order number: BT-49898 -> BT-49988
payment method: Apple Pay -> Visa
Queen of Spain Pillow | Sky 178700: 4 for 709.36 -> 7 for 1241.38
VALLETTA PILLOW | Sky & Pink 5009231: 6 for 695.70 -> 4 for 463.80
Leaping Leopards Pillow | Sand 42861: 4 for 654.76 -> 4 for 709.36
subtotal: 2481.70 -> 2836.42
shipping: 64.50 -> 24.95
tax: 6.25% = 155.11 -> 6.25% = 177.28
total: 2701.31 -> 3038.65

_ _ _

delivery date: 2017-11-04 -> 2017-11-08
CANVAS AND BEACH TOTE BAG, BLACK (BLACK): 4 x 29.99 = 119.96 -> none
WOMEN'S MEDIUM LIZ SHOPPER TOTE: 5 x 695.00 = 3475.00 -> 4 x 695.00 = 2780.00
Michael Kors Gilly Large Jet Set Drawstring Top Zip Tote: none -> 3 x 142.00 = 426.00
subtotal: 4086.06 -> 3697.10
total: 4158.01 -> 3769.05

_ _ _

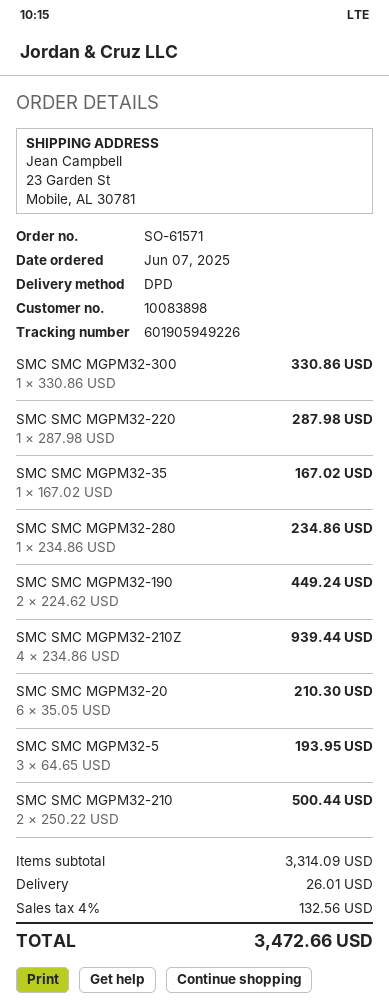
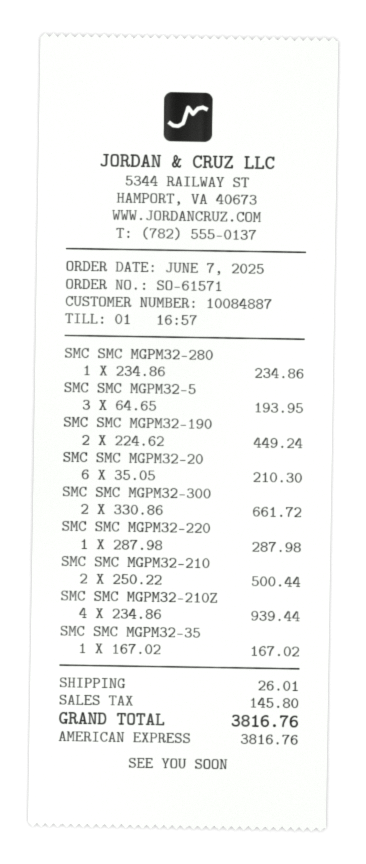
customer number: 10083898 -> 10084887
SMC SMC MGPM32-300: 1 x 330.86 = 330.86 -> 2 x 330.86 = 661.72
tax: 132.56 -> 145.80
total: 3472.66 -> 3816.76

_ _ _

Activity >>
Look through the entries and return each line that has the word "subtotal" in it.

Exercise response >>
subtotal: 2481.70 -> 2836.42
subtotal: 4086.06 -> 3697.10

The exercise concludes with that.